Laurie Anderson (nascida em Illinois, EUA) é uma artista performativa experimental, compositora, violinista e pianista, cantando numa variedade de estilos de música experimental e art rock.

Apesar de ter estudado história da arte e escultura, virou-se para as performances a partir do fim dos anos 60. A sua primeira performance, em 1969, era uma sinfonia tocada com buzinas de automóveis.

Em 1970 desenhou the underground comix Baloney Moccasins. Durante o início dos anos 70 trabalhou como instrutora de arte, crítica de arte para revistas e ilustradora de livros para crianças.

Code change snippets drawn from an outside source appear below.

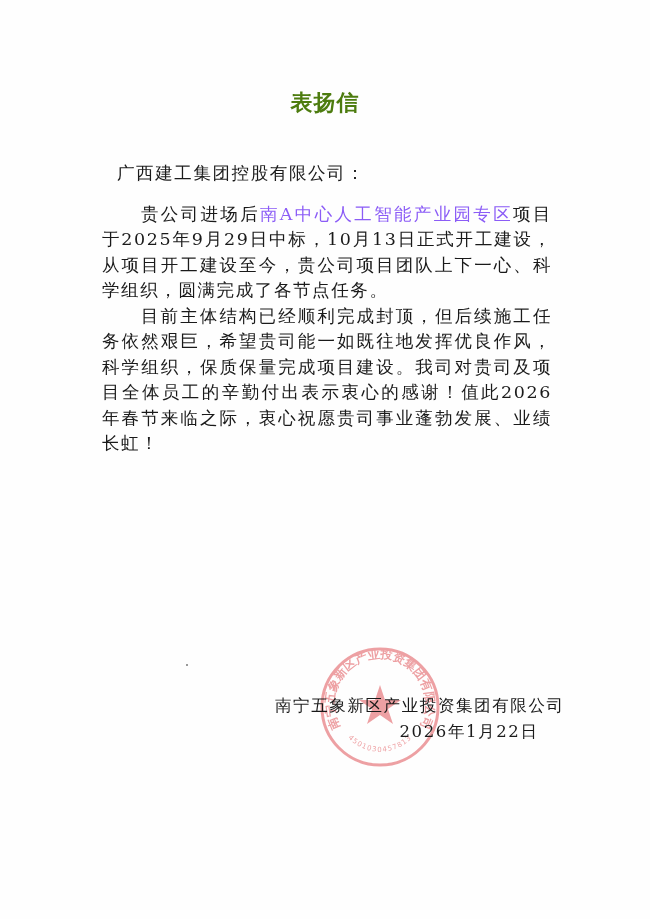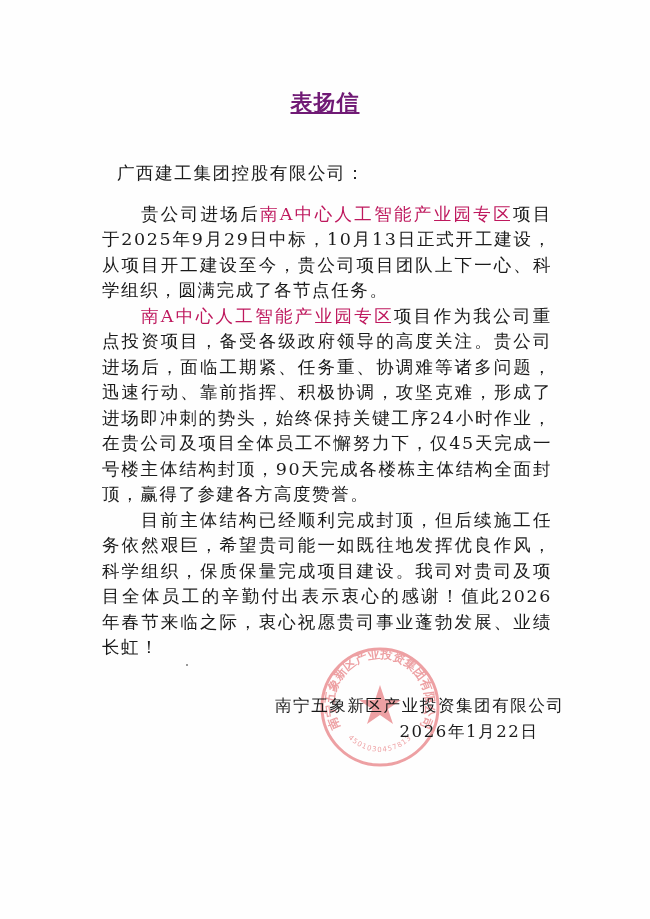--- a/index.html
+++ b/index.html
@@ -7,9 +7,8 @@
     .page { position: absolute; left: 0; top: 0; width: 650px; height: 919px; background: #fefefe; }
     .title {
       position: absolute; left: 0; width: 650px; top: 88px; text-align: center;
-      font-family: "DejaVu Sans", sans-serif; font-weight: bold; font-size: 22px; color: #701a75;
+      font-family: "DejaVu Sans", sans-serif; font-weight: bold; font-size: 22px; color: #4d7c0f;
       letter-spacing: 1px;
-      text-decoration: underline;
     }
     .body-text {
       position: absolute; left: 102px; top: 146px; width: 450px;

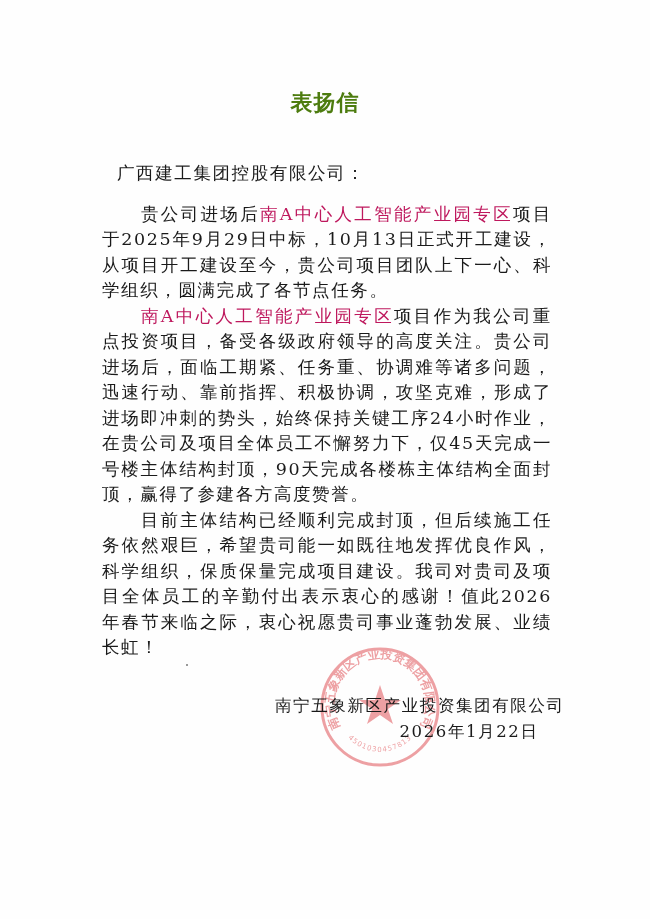--- a/index.html
+++ b/index.html
@@ -17,7 +17,7 @@
     }
     .salutation { margin: 15px; }
     .para { margin: 0; text-indent: 39px; }
-    .faded { color: #be185d; }
+    .faded { color: #8b5cf6; }
     .signature {
       position: absolute; left: 275px; top: 693px; width: 280px;
       font-family: "DejaVu Serif", serif; font-size: 16.5px; line-height: 26px; color: #1a1a1a;

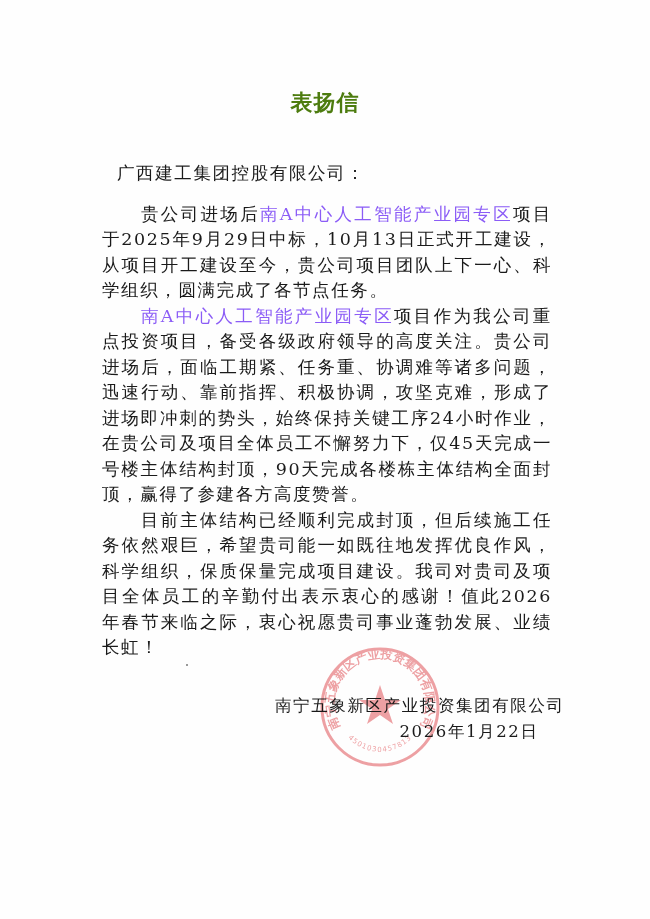--- a/index.html
+++ b/index.html
@@ -40,7 +40,6 @@
 
     <p class="para"><span>贵公司进场后</span><span class="faded">南A中心人工智能产业园专区</span><span>项目于2025年9月29日中标，10月13日正式开工建设，从项目开工建设至今，贵公司项目团队上下一心、科学组织，圆满完成了各节点任务。</span></p>
 
-    <p class="para"><span class="faded">南A中心人工智能产业园专区</span><span>项目作为我公司重点投资项目，备受各级政府领导的高度关注。贵公司进场后，面临工期紧、任务重、协调难等诸多问题，迅速行动、靠前指挥、积极协调，攻坚克难，形成了进场即冲刺的势头，始终保持关键工序24小时作业，在贵公司及项目全体员工不懈努力下，仅45天完成一号楼主体结构封顶，90天完成各楼栋主体结构全面封顶，赢得了参建各方高度赞誉。</span></p>
 
     <p class="para"><span>目前主体结构已经顺利完成封顶，但后续施工任务依然艰巨，希望贵司能一如既往地发挥优良作风，科学组织，保质保量完成项目建设。我司对贵司及项目全体员工的辛勤付出表示衷心的感谢！值此2026年春节来临之际，衷心祝愿贵司事业蓬勃发展、业绩长虹！</span></p>
   </div>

O sucesso do seu single “Superman” de 1981 tornou-a mundialmente conhecida. Uma parte deste é incluído em “United States Live” (1983). Em 1986 realizou o filme-concerto “Home of the Brave”.

Em 1982, apresentou na Brooklyn Academy of Music, uma obra de 8 horas, “Estados Unidos”, que consistia em canção, narração e prestidigitação e que na realidade era uma amálgama de curtas histórias visuais e musicais criadas durante 6 anos.

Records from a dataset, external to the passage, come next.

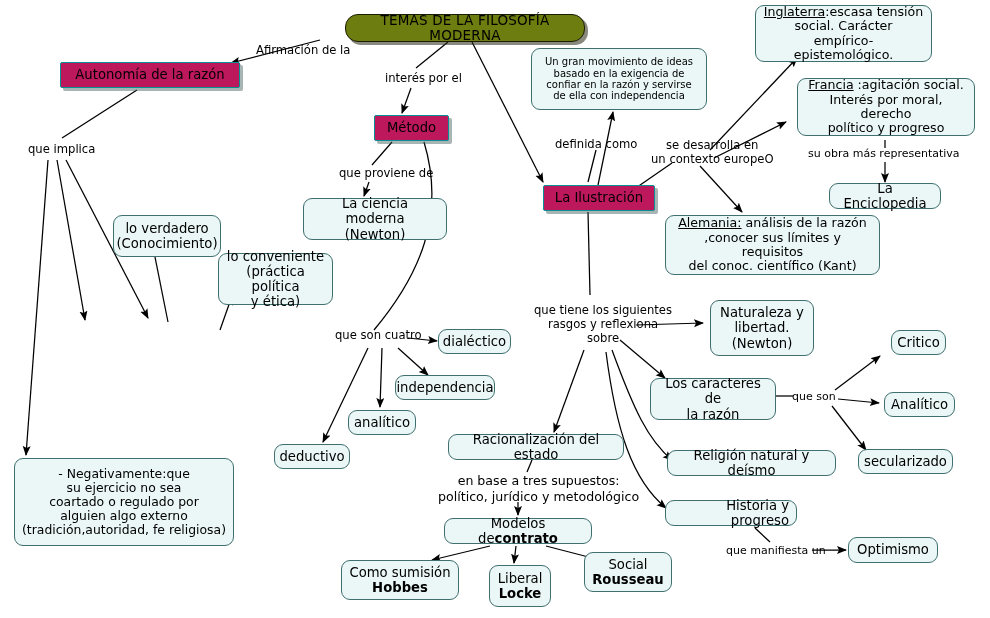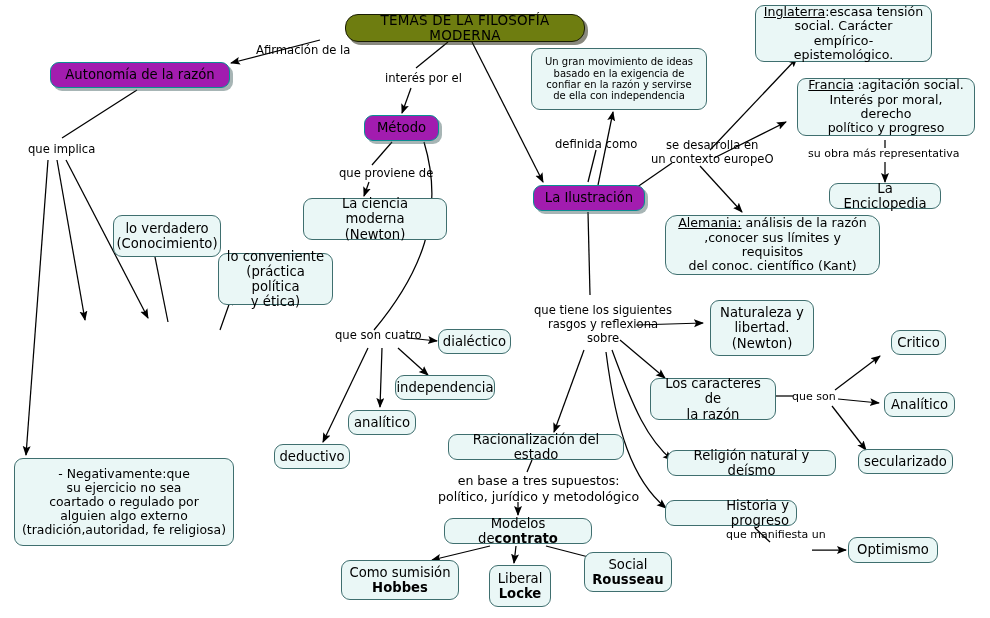--- a/index.html
+++ b/index.html
@@ -26,10 +26,11 @@
     z-index:3;
   }
   .node.cyan{
-    background:#a21caf;
+    background:#be185d;
     border:1.6px solid #0a8f92;
-    border-radius:9px;
+    border-radius:2px;
     box-shadow:3px 3px 0 rgba(60,90,90,.45);
+    margin-left:10px;
   }
   .node.title{
     background:#6e7d10;

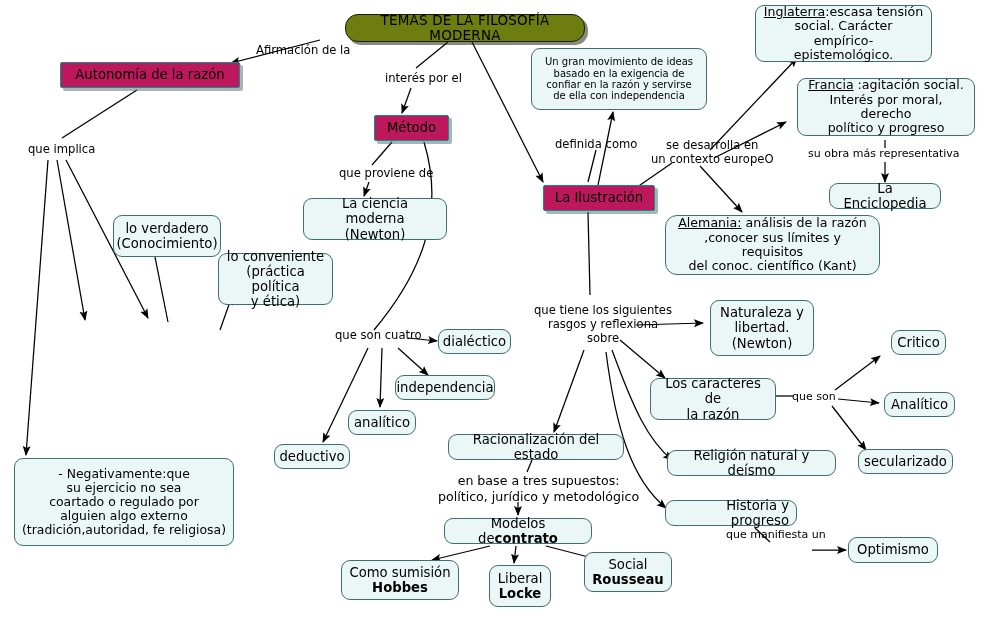--- a/index.html
+++ b/index.html
@@ -162,7 +162,7 @@
 
   <div class="node" style="left:829px;top:183px;width:112px;height:26px;">La Enciclopedia</div>
 
-  <div class="node" style="left:665px;top:215px;width:215px;height:60px;font-size:12.6px;border-radius:12px;">
+  <div class="node" style="left:665px;top:215px;width:215px;height:60px;font-size:12.6px;">
     <span style="display:block;">
       <span class="u">Alemania:</span><span style="white-space:pre-line;"> análisis de la razón
 ,conocer sus límites y requisitos

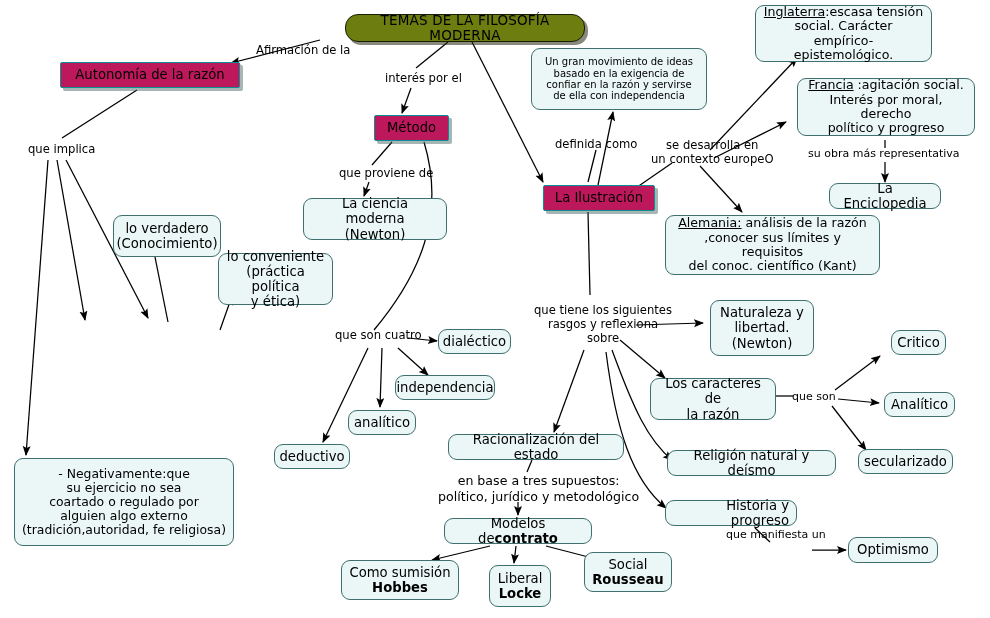--- a/index.html
+++ b/index.html
@@ -269,7 +269,7 @@
 
   <div class="lbl" style="left:792px;top:391px;font-size:11px;">que son</div>
 
-  <div class="lbl" style="left:726px;top:529px;font-size:11px;">que manifiesta un</div>
+  <div class="lbl" style="left:726px;top:545px;font-size:11px;">que manifiesta un</div>
 
 </div>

Uma das suas performances mais famosas é “Duets on Ice”, que realizou em Nova Iorque e outras cidades pelo mundo fora, em que toca violino juntamente com uma gravação, calçando patins de gelo que por sua vez estão presos num bloco de gelo, terminando quando o gelo acaba de derreter. Em 2005 Laurie Anderson repete a performance, desta vez adicionando uma nova dimensão tecnológica inexistente no original. Os solos do violino foram pré-gravados e durante a performance tocados através de um alto-falante que se encontrava dentro do violino.

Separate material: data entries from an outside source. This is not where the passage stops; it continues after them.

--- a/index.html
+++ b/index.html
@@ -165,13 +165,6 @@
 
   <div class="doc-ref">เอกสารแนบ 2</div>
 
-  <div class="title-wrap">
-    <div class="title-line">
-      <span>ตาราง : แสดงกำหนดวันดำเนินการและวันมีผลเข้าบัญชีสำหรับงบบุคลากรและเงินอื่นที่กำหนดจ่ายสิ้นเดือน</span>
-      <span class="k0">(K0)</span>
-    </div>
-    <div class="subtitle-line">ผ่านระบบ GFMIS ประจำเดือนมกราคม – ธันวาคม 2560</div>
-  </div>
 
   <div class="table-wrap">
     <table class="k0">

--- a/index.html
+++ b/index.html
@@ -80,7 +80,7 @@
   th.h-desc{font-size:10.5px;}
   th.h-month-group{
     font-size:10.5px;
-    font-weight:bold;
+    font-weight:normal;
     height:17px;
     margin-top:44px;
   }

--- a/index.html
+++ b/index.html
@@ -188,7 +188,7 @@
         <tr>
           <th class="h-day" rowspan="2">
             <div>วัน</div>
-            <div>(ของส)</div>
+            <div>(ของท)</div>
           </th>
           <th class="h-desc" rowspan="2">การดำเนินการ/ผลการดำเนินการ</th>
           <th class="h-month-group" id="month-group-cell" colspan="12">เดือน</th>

Laurie Anderson é considerada uma pioneira na música electrónica tendo inventado vários dispositivos que depois usou nas suas performances. O primeiro foi o “tape-bow violin” (1977), cujo arco é feito de fita magnética gravada (em vez dos tradicionais fios de crina de cavalo). Este instrumento tem sido desenvolvido e na sua versão mais recente são usadas amostras áudio MIDI (Musical Instrument Digital Interface), sendo o som activado pelo contacto com o arco. No final dos anos 90, inventa o “talking stick”, um dispositivo áudio MIDI de cerca 6 metros de comprimento, que se assemelha a um bastão. Foi usado na digressão “Moby Dick” em 1999 e 2000. Este dispositivo divide amostras de som em pequenos segmentos, chamados grains (grãos) e toca-os de volta de maneiras diferentes. O computador re-arranja os fragmentos de som em notas contínuas ou aglomeradas em sequências sobrepostas para criar novas texturas. Por fim, outra invenção de Laurie Anderson foram os filtros de voz (The Voice Filters) muito usados nas suas performances. Este dispositivo aprofunda a sua voz. Muitos artistas na indústria musical usam o autotune para filtrar o som da sua voz mas na altura era estranho uma mulher usar estas técnicas porque era considerado masculino. No entanto, ela abriu caminho para não só mulheres como também para homens usarem isto. Anderson chama esta técnica de “áudio drag”.

Apesar do seu sucesso muitas das gravações iniciais de Laurie Anderson não foram lançadas. Exemplos de gravações suas são: “New York Social Life” e “Time to Go” que estão na compilação New Music for Electronic and Recorded Media (1977); “It’s Not the Bullet that Kills You (It’s the Hole)” que juntamente com outras foi originalmente criada para ser usada numa instalação que consistia numa jukebox que tocava composições diferentes de Anderson, na Holly Solomon Gallery em Nova Iorque.

Em 1991 apareceu no documentário de artes (sobre a história da face na arte e na ciência) realizado por Nichola Bruce e Michael Coulson, The Human Face, em que Anderson era a apresentadora. A sua cara era transformada usando máscaras de látex e efeitos especiais digitais à medida que falava de ideias sobre a relação entre a fisionomia e a percepção.

Anderson procura através dos seus trabalhos explorar os efeitos da tecnologia nas relações humanas e comunicação.

Em 1993 tornou-se a primeira artista residente da NASA, que inspirou a performance, The End of the Moon.